Nigel Rolfe

Rolfe moved to Ireland in 1974, working at the Project Arts Centre. In the late 1970s, Rolfe became active in performance art. According to the Irish Museum of Modern Art, his work “encompasses installation, drawing, photography, video and audio media, and examines the influence of history on the individual and society.”In the 1980s–90s he worked with the group Black Market International. In the 1980s, his work was mostly in reference to The Troubles.[12] In 1984, The Washington Post said, “He is a performance sculptor, whose speciality is creating ground paintings and hanging shrouds out of natural materials, such as flour and soot, and rolling his naked body in them until he has erased his creation or transferred it to himself.” In 1990, his work “Hand On Face” was shown at Nelson Mandela: An International Tribute for a Free South Africa.

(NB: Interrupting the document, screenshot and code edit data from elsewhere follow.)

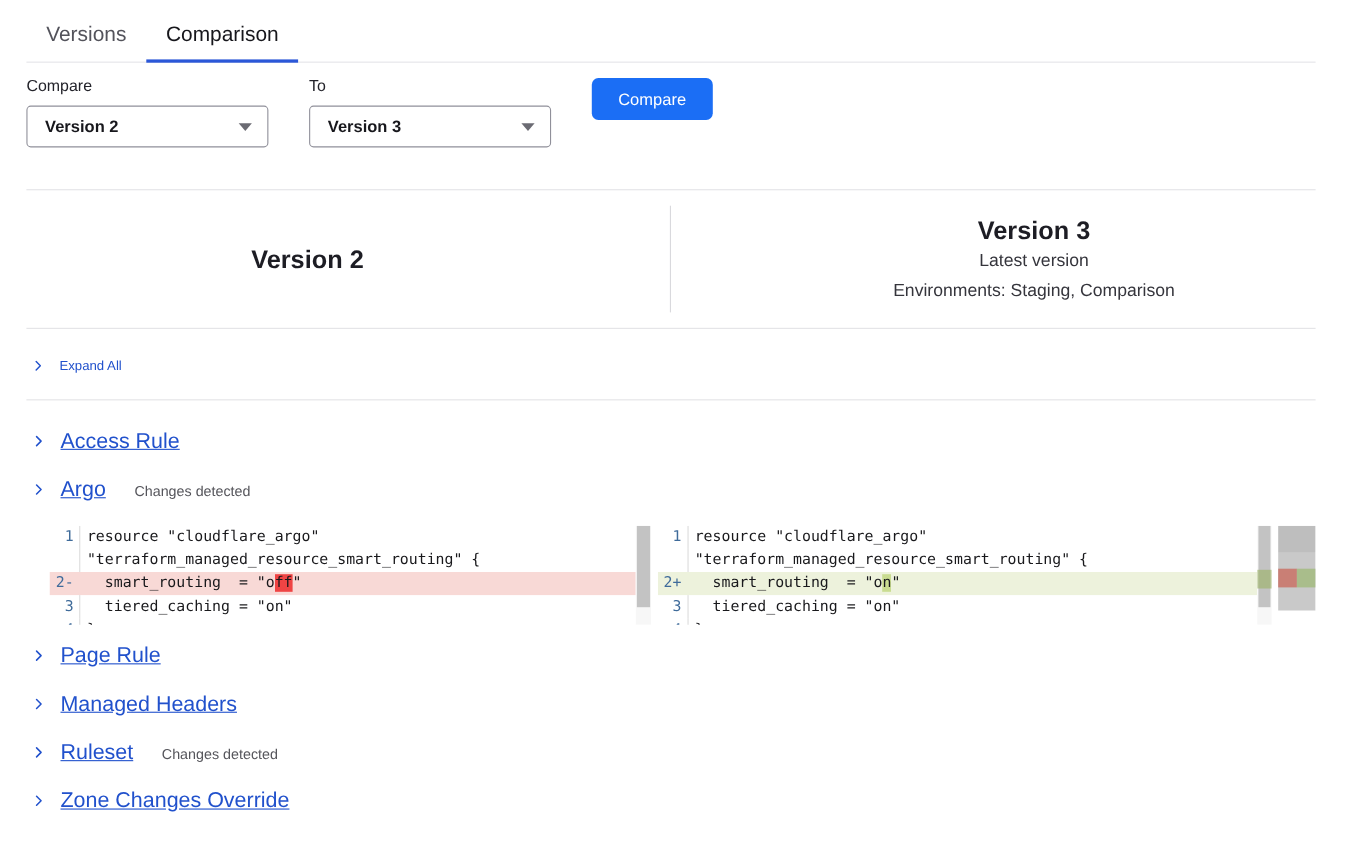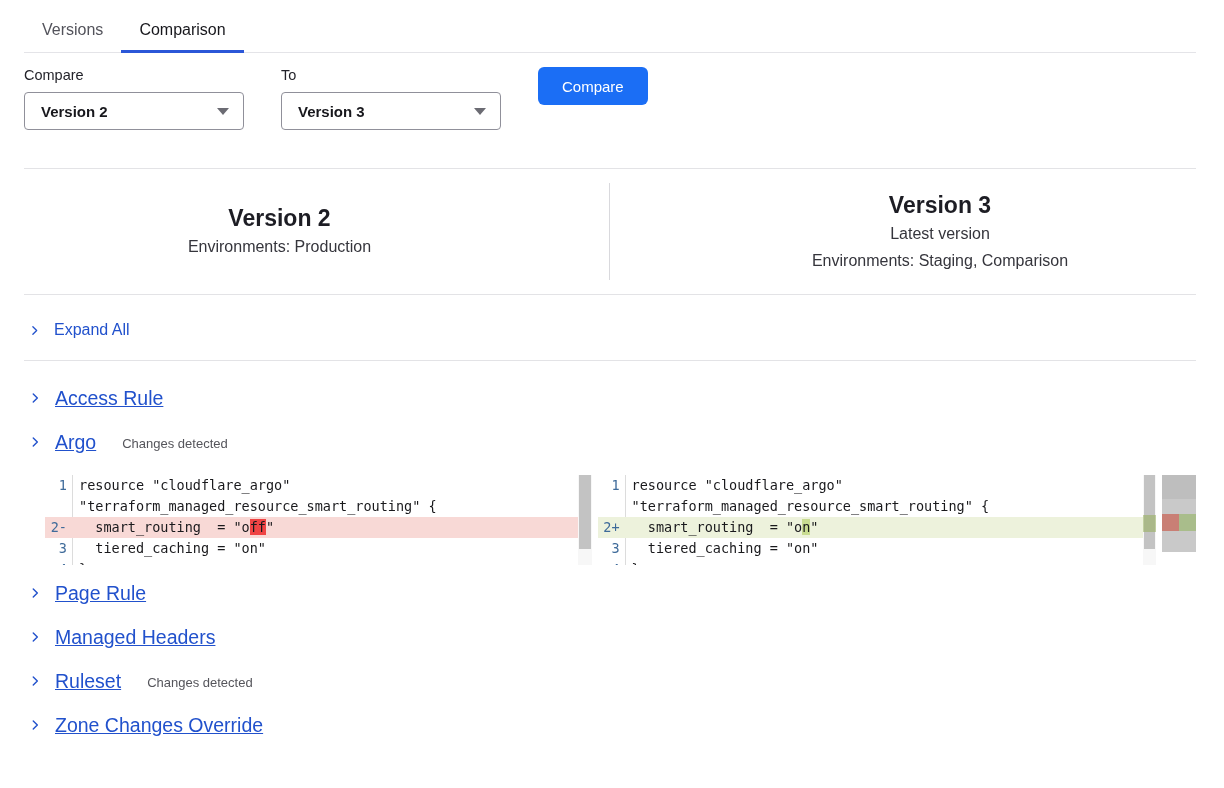--- a/index.html
+++ b/index.html
@@ -2,21 +2,21 @@
 <html><head>
 <meta charset="utf-8">
 <style>
   * { box-sizing: border-box; margin: 0; padding: 0; }
   html, body { width: 1224px; height: 788px; background: #ffffff; overflow: hidden; }
   body { font-family: "Liberation Sans", sans-serif; color: #1f1f26; }
   .page { padding: 12px 28px 0 24px; }
 
   
   .tabbar { display: flex; border-bottom: 1px solid #e4e4e8; }
-  .tab { padding: 9px 18px 13px 18px; font-size: 16px; color: #53535b;
+  .tab { padding: 9px 18px 13px 18px; font-size: 19px; color: #53535b;
          cursor: pointer; position: relative; background: none; border: none;
          font-family: inherit; }
   .tab.active { color: #17171c; }
   .tab.active::after { content: ""; position: absolute; left: 0; right: 0;
          bottom: -1px; height: 3px; background: #2b57d8; }
 
   
   .controls { display: flex; gap: 37px; margin-top: 14px; align-items: flex-start; }
   .ctl-group { display: flex; flex-direction: column; }
   .ctl-label { font-size: 14.5px; color: #23232a; margin-bottom: 9px; }
@@ -38,21 +38,21 @@
   .vcol-left { width: 585px; padding-right: 74px; }
   .vcol-right { flex: 1; padding-left: 74px; }
   .vdivider { width: 1px; height: 97px; background: #d9d9dd; }
   .vtitle { font-size: 23px; font-weight: 600; color: #1d1d24; line-height: 30px; }
   .vsub { font-size: 16px; color: #35353c; line-height: 27px; }
 
   
   .expand-row { border-bottom: 1px solid #e3e3e6; padding: 26px 0 19px 4px; }
   .linkish { display: inline-flex; align-items: center; color: #2151cc; cursor: pointer; }
   .chev { flex: 0 0 auto; margin-right: 13px; }
-  .expand-label { font-size: 16px; }
+  .expand-label { font-size: 12px; }
 
   
   .sections { padding-top: 26px; }
   .section-row { display: flex; align-items: center; padding-left: 4px; margin-bottom: 21px;
                  height: 23px; }
   .section-label { font-size: 19.5px; color: #2151cc; cursor: pointer; text-decoration: underline; }
   .section-badge { font-size: 13px; color: #55555b; margin-left: 26px; padding-top: 3px; }
 
   
   .diff-wrap { display: flex; margin: 21px 0 17px 21px; }
@@ -112,21 +112,20 @@
       </div>
     </div>
     <button class="btn-primary">Compare</button>
   </div>
 
   <hr class="hr hr-top">
 
   <div class="vheaders">
     <div class="vcol vcol-left">
       <div class="vtitle">Version 2</div>
-      <div class="vsub">Environments: Production</div>
     </div>
     <div class="vdivider"></div>
     <div class="vcol vcol-right">
       <div class="vtitle">Version 3</div>
       <div class="vsub">Latest version</div>
       <div class="vsub">Environments: Staging, Comparison</div>
     </div>
   </div>
 
   <hr class="hr">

In 1991 he received funding from the American National Endowment for the Arts. In 1989, he wrote a song for Christy Moore, “Middle of the Island,” inspired by the death of Ann Lovett. In 1994, he worked with Moore, writing a song, “Tiles and Slabs,” inspired by Brendan O’Donnell, a triple murderer from County Clare. Rolfe received a retrospective at IMMA in 1994 and at the Musée d’Art Moderne de Paris in 1996. In 2000, he was elected to Aosdána.As a performance artist, he cites Joseph Beuys, Pina Bausch and Marina Abramović as inspirations. Rolfe has taught at the Royal College of Art, London, Chelsea School of Art and Design and the University of Pennsylvania.